While recent news has discovered the existence of Yazidi in Iraq, a religious minority with rather odd beliefs, under threat by Islamic extremists trying to take control of the country. Reporters and cameraman are everywhere covering the plight of Yazidi refugees, and no stone is left unturned to cover the story.

But such free exercise of media coverage is not to be found in China, which tightly controls any news that suggests that all is not peaceable. Far from the major cities on the east coast, restive provinces in the west their large ethnic minorities continue to smolder, virtually unnoticed by the outside world. While the plight of Tibet, which was essentially a client state of China for centuries until it proclaimed its independence for a forty-year period until its violent incorporation into China by the Communists in 1951, is well known thanks its exiled “ambassador,” the Dalai Lama. 

Less well known is the on-going unrest and violence in the so-called “autonomous” province of Xinjiang, a mostly desert landscape surrounded by mountains originally inhabited by a Turkic people known as the Uighur, who practice a version of Sunni Islam. The Chinese ethnic Han have immigrated into the region over the past decades, so that there is now virtual parity in population between the two groups. Perhaps not surprisingly, the Chinese government regards the Uighur as a threat to domestic tranquility, and recent violence in Xinjiang has been blamed on the emergence of an Islamic-inspired insurgency in the region.

While China considers the province as part of its ancient territory, Uighur separatists call it East Turkestan. Originally backed by the Soviet Union during tensions between it and China, since 1996 Islamic separatism has been an ongoing, if largely ignored by the West, conflict. The Uighurs are far from united in the quest for independence, but those who China regards as Islamic extremists seem to be inspired by recent uprisings in other parts of the Islamic world. In the past year, one oasis city bordering Pakistan, a recent violent confrontation between “protesters” and Chinese police erupted, although details were extremely sketchy. Chinese authorities claimed that an Islamic “gang” armed with knives attacked a police station and government buildings, killing dozens of ethnic Han. Initial government reports merely stated that the perpetrators were killed by police. 

Later, Chinese authorities “admitted” that as many as sixty Uighurs were shot and killed by police.

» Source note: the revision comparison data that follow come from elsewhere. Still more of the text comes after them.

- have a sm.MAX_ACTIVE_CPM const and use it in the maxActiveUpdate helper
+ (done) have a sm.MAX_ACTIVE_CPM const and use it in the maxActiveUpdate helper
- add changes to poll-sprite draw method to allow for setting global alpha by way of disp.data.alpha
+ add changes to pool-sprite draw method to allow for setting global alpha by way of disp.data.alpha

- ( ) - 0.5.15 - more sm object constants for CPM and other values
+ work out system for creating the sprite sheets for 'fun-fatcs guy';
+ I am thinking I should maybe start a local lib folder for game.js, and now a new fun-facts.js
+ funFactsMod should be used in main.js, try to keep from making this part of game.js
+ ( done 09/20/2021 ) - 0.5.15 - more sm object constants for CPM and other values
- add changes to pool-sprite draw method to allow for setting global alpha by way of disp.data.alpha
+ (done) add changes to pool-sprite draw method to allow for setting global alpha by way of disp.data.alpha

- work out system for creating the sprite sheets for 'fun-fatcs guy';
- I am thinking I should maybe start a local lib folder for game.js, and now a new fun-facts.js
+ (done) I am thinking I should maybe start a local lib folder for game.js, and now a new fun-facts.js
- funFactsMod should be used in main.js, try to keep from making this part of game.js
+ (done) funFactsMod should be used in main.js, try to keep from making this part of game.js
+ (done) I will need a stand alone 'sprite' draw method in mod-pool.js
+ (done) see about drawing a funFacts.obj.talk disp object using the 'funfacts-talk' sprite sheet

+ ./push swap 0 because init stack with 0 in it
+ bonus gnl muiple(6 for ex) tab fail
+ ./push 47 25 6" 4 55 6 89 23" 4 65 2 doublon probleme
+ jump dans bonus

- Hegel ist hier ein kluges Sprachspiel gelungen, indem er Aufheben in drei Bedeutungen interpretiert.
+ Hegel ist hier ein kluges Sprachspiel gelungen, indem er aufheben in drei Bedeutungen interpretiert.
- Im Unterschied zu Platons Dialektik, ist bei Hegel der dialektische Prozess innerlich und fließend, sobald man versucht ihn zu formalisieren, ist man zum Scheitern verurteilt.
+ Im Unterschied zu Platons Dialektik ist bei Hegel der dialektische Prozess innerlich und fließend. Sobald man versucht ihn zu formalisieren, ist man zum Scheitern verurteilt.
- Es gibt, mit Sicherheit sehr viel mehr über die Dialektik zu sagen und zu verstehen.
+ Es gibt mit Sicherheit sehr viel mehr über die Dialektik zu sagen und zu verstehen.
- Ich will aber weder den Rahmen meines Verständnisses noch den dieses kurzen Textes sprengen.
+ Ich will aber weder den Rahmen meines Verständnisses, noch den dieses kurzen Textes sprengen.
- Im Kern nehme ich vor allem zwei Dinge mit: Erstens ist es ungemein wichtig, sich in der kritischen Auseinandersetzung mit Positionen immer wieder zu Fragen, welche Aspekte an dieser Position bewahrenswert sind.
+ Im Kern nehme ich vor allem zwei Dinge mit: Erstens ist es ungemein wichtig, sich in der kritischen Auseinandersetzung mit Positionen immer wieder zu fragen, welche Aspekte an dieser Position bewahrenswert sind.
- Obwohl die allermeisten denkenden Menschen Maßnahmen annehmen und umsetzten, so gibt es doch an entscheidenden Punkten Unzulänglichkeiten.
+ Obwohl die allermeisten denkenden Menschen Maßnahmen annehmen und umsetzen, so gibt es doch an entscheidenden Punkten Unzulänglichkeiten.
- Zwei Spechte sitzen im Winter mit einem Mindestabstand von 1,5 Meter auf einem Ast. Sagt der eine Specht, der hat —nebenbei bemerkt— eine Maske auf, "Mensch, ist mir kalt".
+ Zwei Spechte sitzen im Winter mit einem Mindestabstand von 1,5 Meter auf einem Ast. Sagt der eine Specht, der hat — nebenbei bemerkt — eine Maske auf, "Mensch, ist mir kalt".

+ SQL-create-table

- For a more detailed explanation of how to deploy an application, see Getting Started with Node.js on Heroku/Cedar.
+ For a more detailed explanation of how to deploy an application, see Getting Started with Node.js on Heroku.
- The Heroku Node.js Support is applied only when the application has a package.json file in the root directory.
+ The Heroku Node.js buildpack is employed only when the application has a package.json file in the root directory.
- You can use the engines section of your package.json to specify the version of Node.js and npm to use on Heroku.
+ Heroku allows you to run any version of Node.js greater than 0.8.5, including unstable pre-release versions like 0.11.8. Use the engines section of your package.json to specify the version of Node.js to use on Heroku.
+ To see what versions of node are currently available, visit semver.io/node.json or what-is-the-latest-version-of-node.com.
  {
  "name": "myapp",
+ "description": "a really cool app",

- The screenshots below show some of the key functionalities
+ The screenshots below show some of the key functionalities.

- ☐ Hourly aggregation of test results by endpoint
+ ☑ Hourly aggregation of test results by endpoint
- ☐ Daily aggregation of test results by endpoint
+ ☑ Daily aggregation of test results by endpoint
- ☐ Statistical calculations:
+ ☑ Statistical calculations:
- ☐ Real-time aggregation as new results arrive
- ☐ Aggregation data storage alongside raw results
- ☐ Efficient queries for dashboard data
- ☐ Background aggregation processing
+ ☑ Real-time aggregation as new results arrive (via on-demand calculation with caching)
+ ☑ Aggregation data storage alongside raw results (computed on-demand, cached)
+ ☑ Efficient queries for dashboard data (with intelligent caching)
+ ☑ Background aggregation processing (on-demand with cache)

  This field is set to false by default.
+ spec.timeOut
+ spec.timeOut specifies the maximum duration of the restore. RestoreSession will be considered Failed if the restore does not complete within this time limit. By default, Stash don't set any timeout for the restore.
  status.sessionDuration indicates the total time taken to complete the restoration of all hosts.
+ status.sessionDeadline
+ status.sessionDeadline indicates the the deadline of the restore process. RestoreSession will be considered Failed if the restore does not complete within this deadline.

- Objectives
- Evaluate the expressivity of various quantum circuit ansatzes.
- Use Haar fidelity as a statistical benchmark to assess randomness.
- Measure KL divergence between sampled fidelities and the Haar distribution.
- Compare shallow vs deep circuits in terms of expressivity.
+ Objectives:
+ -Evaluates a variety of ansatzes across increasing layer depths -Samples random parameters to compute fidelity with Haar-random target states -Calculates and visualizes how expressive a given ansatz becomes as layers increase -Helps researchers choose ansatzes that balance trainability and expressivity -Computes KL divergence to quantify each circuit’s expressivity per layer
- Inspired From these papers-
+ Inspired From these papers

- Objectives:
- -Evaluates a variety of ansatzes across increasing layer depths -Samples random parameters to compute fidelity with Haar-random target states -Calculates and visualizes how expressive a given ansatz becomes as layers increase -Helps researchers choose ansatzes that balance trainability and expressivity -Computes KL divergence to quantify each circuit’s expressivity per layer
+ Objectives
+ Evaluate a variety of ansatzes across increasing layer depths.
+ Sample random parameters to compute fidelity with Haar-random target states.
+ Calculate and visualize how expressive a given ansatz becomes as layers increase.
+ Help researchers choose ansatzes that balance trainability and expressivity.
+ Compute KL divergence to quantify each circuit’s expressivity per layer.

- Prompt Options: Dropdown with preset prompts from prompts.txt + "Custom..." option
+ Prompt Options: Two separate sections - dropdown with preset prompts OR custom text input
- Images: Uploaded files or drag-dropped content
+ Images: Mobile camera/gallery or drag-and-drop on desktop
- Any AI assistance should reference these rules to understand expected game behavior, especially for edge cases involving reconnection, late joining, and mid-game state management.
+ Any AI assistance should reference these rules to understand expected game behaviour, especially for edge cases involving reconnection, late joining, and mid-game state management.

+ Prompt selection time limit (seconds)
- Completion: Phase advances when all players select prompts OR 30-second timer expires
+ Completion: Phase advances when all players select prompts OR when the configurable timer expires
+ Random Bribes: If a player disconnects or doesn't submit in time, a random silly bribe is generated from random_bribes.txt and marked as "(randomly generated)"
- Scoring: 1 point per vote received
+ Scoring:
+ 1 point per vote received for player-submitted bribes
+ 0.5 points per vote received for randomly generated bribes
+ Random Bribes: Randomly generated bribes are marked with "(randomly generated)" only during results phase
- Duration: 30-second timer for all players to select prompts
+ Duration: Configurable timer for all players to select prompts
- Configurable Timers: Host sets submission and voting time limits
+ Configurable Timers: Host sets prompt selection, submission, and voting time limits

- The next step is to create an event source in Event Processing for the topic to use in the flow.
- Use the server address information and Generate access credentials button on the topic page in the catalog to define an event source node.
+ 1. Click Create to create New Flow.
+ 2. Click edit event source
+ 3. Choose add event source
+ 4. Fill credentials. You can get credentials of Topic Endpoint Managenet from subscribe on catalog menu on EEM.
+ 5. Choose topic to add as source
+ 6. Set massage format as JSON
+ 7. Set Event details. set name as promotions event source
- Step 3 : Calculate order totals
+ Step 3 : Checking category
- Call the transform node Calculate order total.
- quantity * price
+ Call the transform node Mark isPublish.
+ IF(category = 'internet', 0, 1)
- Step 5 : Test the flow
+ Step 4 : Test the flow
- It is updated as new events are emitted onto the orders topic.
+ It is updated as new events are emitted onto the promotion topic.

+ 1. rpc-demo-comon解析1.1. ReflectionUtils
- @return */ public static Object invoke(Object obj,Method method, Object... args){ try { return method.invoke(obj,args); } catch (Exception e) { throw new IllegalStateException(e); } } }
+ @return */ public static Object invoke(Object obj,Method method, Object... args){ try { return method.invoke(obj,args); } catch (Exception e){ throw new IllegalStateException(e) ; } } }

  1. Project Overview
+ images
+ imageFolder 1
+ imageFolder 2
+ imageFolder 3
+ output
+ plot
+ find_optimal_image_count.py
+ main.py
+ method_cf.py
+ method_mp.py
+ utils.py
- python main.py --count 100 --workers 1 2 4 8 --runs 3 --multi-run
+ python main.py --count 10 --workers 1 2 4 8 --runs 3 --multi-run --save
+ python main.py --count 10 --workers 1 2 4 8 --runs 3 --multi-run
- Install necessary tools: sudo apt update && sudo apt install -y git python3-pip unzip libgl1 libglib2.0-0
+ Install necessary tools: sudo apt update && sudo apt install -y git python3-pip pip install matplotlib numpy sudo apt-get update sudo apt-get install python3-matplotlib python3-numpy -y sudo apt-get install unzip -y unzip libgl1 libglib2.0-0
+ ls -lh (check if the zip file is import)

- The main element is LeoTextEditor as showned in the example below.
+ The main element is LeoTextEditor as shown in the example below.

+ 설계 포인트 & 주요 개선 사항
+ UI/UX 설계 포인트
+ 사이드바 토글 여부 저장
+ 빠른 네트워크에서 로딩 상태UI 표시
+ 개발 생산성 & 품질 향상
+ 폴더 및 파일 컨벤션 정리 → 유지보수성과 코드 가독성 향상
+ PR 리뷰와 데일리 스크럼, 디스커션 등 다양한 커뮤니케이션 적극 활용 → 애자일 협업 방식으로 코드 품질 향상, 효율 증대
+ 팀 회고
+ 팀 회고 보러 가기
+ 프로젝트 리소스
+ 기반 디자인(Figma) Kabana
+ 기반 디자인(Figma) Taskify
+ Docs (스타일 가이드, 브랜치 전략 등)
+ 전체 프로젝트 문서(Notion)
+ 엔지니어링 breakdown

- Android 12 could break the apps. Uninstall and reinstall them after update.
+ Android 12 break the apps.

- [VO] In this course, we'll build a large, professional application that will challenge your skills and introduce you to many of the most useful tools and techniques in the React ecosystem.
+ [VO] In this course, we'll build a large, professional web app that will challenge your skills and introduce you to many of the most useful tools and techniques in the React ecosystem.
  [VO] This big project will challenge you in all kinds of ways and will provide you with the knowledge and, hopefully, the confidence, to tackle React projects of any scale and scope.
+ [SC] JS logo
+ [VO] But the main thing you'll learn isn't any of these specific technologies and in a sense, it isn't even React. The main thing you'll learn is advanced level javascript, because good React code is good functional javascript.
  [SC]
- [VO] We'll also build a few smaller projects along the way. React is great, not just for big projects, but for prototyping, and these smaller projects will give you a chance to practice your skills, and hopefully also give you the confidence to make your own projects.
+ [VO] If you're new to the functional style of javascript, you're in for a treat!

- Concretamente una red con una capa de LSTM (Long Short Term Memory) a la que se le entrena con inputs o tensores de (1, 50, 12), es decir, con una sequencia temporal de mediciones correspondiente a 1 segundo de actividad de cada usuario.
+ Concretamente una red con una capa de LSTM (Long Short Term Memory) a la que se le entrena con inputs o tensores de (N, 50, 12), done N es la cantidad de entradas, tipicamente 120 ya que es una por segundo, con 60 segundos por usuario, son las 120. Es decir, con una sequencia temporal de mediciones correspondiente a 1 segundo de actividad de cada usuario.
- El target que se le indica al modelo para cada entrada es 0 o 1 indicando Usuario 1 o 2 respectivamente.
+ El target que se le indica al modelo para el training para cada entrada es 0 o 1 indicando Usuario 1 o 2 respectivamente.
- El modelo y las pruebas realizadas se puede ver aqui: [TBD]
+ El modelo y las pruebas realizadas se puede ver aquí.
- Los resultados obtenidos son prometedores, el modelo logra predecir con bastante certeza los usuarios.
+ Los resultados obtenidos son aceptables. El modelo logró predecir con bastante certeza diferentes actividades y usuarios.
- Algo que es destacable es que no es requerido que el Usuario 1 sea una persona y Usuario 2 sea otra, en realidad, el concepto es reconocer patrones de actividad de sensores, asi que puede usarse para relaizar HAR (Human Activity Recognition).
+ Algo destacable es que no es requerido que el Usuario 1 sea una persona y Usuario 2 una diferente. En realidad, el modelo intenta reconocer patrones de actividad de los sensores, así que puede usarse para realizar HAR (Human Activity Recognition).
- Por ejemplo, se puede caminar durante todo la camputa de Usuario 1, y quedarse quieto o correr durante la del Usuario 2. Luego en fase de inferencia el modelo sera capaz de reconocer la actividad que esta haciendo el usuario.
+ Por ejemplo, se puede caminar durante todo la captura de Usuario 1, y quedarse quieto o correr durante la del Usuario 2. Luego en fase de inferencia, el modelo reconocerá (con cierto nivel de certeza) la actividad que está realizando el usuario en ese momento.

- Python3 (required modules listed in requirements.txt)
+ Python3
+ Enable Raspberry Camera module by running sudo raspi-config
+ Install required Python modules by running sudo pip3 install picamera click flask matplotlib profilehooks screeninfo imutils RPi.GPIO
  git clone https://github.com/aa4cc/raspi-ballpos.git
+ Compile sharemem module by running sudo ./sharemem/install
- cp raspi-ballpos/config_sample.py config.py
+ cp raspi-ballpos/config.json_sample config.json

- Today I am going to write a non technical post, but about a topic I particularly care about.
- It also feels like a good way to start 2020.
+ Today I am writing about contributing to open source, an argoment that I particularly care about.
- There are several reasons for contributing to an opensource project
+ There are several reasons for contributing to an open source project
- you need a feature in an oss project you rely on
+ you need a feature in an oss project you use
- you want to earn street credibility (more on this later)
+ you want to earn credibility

However, witnesses claimed that Chinese police instigated the violence by their “heavy-handed” repression of Islamic Ramadan “festivities,” sparking mass protests. The holiday is supposed to require Muslims from having evil thoughts or deeds for a month, although one wonders if this were true why “heavy-handed” measures were thought by the Chinese to be required—especially if Chinese claims concerning “terrorist” acts were true. This past June nine Uighurs who participated in the violence were sentenced to death for “terrorism.”

Yet it is difficult to discern what is really happening in the ethnic minority centers in China, since it is impossible to obtain independent media verification. Chinese paramilitary routinely seal-off restive areas from prying foreign eyes, and Beijing’s controlled of the media goes so far as to completely disrupt Internet and mobile phone service. Not surprisingly, Chinese media relies less on facts than on government-supplied propaganda—extremely useful in “demonizing” minority opponents of the regime in the eyes of the Han majority. Nevertheless, as we have seen throughout the Islamic world, violence—especially by jihadists and religious extremists—is an everyday occurrence, and “heavy-handed” measures might seem “necessary” to quell it. 

What all of this is really telling us is that China is a far from a free, open society—in that regard not much better than North Korea. Obviously it would be extremely embarrassing to the Beijing government if CNN reporters and cameramen had free access to the areas where the real “news” is happening in the country. China is clearly not a country as “orderly” as it likes the world to believe.